+++ TASK MATERIAL

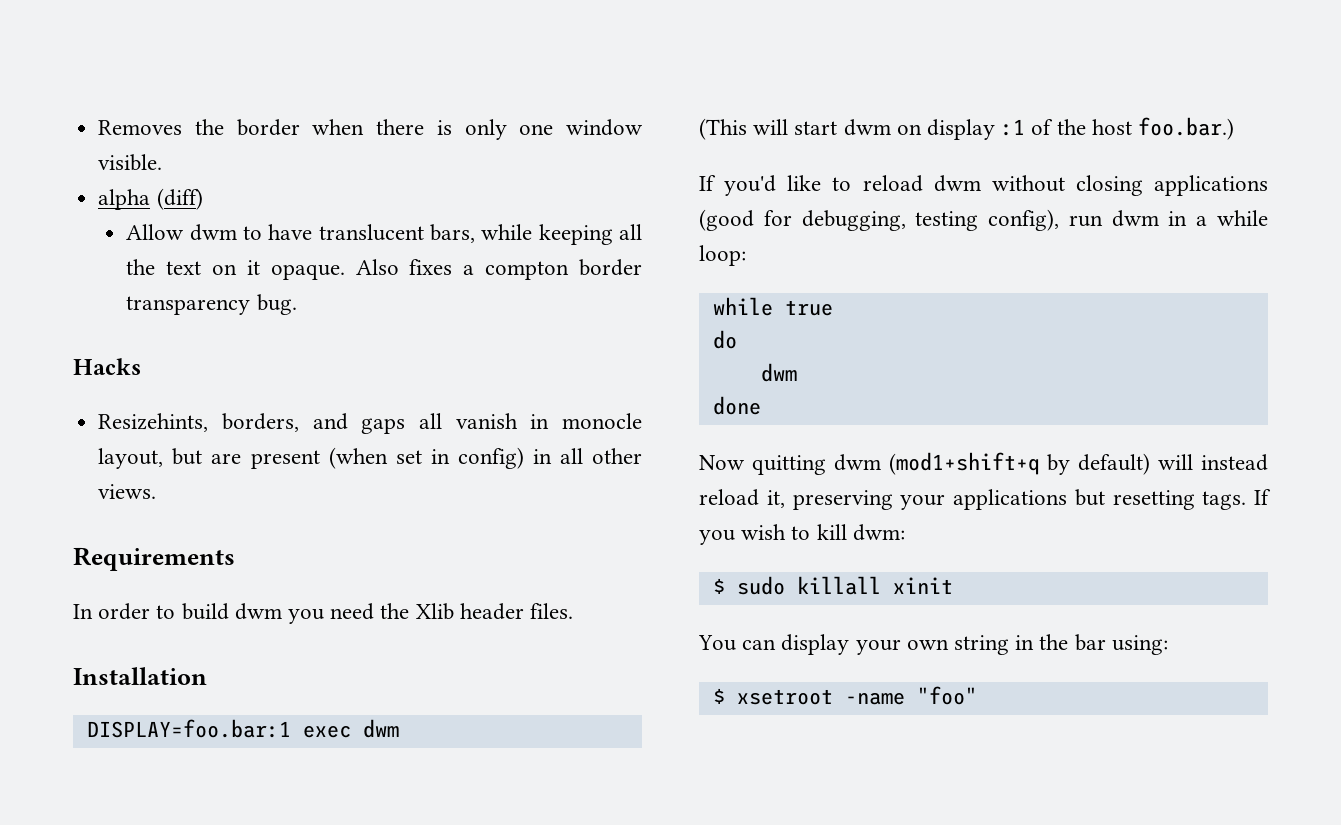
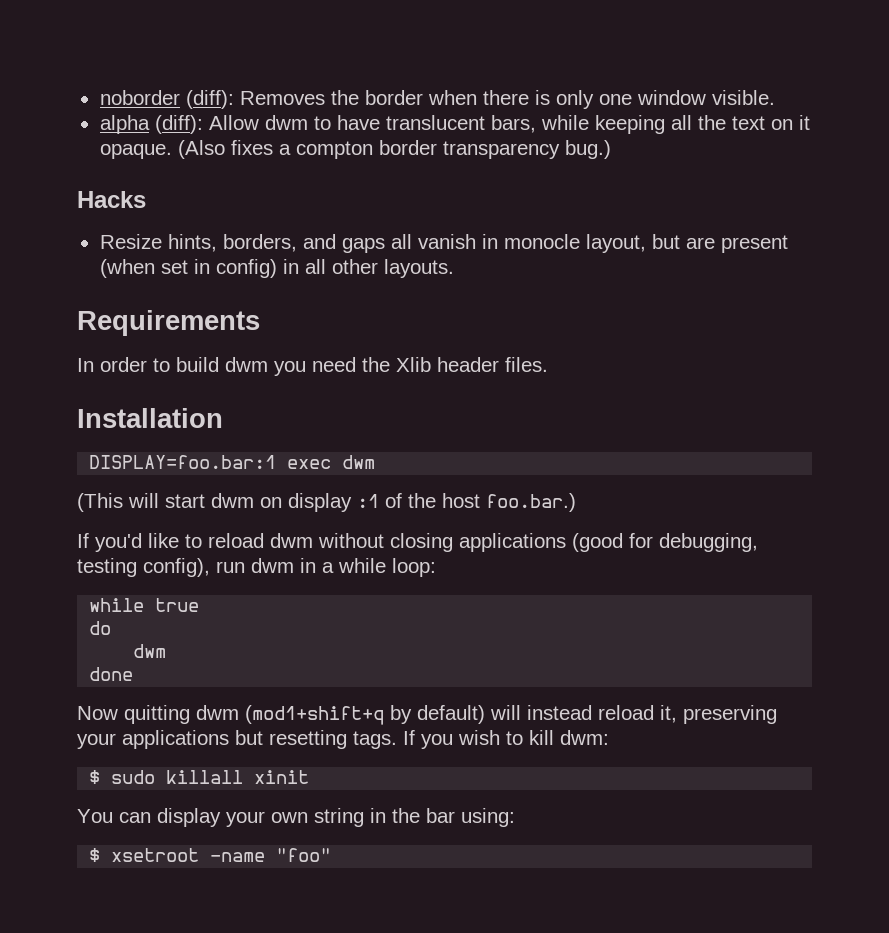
(98, 127) none -> [99,90,234,109] noborder (diff):
[156,188,203,210] (diff) // -> [154,115,203,134] (diff):
[355,259,399,275] Also -> [177,140,225,159] (Also
[256,294,297,315] bug. -> [564,140,611,159] bug.)
[98,413,209,432] Resizehints, -> [99,234,217,252] Resize hints,
[98,484,157,499] views. -> [383,259,454,278] layouts.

++++++

## WHAT IS EXPECTED
Find each line in the records holding the string "diff" and show it.

## EXERCISE RESULT
(98, 127) none -> [99,90,234,109] noborder (diff):
[156,188,203,210] (diff) // -> [154,115,203,134] (diff):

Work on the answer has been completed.